Activity. Please repeat exactly the lines below from the one containing "position:absolute; left:50%; transform:translateX(-50%);" down to the one containing "flex:1; background:#0f172a; color:#fff;", both included, and nothing else.

################

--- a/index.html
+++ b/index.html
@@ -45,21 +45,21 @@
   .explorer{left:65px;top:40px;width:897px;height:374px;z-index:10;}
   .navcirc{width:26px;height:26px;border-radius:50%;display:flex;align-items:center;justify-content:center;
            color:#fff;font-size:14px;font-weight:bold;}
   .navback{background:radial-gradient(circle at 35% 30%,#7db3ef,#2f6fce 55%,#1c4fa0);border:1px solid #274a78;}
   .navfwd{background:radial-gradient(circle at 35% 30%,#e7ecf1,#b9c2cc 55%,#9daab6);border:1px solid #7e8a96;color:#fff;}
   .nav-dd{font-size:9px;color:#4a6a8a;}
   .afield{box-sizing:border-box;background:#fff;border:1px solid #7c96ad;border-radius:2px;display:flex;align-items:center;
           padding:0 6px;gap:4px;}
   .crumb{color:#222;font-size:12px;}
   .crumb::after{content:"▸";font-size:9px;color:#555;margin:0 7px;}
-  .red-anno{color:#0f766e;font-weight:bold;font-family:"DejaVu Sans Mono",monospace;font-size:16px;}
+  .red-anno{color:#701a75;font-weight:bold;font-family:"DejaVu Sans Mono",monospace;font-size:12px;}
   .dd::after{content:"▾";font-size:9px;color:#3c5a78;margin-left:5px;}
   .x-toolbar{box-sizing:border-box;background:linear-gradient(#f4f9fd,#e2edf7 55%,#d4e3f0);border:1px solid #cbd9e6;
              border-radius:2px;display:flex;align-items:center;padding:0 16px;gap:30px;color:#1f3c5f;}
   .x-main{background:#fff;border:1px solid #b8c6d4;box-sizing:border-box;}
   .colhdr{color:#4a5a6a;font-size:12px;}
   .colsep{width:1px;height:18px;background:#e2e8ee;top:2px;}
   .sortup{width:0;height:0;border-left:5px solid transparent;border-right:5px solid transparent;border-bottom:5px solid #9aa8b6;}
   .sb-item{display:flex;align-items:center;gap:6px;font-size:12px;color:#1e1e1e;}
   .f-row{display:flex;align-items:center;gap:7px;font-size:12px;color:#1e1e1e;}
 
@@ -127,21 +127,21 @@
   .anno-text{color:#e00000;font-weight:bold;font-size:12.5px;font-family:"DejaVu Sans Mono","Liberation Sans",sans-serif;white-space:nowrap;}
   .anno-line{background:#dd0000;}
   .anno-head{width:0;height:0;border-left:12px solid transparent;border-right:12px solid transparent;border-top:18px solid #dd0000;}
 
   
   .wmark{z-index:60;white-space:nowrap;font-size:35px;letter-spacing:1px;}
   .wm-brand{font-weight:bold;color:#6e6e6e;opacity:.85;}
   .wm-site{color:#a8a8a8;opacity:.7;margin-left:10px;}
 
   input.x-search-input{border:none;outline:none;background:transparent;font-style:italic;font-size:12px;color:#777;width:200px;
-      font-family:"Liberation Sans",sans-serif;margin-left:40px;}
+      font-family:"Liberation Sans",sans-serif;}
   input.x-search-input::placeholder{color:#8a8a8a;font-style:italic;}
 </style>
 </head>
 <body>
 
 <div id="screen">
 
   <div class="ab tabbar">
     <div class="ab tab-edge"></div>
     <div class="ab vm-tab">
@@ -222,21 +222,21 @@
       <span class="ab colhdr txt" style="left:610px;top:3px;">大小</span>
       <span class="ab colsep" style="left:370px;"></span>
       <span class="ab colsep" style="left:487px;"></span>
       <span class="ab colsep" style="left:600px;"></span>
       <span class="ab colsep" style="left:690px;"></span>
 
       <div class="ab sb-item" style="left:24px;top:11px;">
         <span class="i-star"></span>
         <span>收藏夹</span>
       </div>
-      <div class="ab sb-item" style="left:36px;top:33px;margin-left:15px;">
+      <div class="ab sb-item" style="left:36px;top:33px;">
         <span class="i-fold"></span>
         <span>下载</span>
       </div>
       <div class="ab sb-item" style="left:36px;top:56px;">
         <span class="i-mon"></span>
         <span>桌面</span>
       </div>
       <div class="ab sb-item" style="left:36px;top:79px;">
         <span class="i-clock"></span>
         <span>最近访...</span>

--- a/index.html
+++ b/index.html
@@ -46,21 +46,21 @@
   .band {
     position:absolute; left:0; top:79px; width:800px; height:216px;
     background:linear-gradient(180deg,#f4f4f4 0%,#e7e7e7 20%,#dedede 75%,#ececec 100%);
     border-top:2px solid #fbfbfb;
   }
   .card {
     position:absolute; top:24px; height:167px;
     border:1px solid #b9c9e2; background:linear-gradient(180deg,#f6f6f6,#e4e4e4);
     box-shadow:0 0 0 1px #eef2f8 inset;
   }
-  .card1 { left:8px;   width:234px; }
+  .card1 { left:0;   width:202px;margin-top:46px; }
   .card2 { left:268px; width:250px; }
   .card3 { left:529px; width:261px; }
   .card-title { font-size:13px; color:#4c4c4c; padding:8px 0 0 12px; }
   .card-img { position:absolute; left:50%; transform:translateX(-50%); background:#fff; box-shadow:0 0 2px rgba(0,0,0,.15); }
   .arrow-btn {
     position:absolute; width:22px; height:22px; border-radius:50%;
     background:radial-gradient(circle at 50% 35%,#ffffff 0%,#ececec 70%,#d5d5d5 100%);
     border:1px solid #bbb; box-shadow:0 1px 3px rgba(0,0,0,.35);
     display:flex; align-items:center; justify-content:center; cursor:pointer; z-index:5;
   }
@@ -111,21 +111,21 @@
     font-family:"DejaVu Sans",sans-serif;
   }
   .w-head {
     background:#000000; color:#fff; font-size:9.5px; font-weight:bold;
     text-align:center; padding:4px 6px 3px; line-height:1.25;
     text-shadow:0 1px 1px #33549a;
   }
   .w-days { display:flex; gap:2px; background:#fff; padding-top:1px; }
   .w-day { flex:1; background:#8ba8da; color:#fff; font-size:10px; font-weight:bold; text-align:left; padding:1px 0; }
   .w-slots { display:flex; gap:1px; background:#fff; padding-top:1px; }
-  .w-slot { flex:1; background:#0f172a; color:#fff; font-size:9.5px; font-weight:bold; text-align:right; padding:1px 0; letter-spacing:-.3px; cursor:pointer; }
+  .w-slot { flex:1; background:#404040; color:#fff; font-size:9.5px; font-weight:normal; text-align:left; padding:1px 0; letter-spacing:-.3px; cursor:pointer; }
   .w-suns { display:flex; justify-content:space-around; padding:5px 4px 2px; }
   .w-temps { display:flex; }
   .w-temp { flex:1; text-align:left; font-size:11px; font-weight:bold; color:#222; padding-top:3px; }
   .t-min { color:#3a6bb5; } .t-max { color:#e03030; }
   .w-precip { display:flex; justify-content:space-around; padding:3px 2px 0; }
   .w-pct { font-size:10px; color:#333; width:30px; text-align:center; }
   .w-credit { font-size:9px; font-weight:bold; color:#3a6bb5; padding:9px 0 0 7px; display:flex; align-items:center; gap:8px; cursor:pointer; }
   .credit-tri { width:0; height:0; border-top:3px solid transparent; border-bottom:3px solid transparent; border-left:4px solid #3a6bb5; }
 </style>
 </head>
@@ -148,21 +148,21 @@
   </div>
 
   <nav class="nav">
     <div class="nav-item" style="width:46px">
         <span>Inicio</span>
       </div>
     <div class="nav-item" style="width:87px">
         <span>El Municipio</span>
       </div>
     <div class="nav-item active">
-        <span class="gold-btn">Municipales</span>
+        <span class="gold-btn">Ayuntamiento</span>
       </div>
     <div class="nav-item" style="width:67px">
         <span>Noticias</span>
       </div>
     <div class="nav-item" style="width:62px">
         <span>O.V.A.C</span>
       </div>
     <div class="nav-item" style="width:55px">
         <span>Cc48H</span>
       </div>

################

Exercise result.
   .card-img { position:absolute; left:50%; transform:translateX(-50%); background:#fff; box-shadow:0 0 2px rgba(0,0,0,.15); }
   .arrow-btn {
     position:absolute; width:22px; height:22px; border-radius:50%;
     background:radial-gradient(circle at 50% 35%,#ffffff 0%,#ececec 70%,#d5d5d5 100%);
     border:1px solid #bbb; box-shadow:0 1px 3px rgba(0,0,0,.35);
     display:flex; align-items:center; justify-content:center; cursor:pointer; z-index:5;
   }
@@ -111,21 +111,21 @@
     font-family:"DejaVu Sans",sans-serif;
   }
   .w-head {
     background:#000000; color:#fff; font-size:9.5px; font-weight:bold;
     text-align:center; padding:4px 6px 3px; line-height:1.25;
     text-shadow:0 1px 1px #33549a;
   }
   .w-days { display:flex; gap:2px; background:#fff; padding-top:1px; }
   .w-day { flex:1; background:#8ba8da; color:#fff; font-size:10px; font-weight:bold; text-align:left; padding:1px 0; }
   .w-slots { display:flex; gap:1px; background:#fff; padding-top:1px; }
-  .w-slot { flex:1; background:#0f172a; color:#fff; font-size:9.5px; font-weight:bold; text-align:right; padding:1px 0; letter-spacing:-.3px; cursor:pointer; }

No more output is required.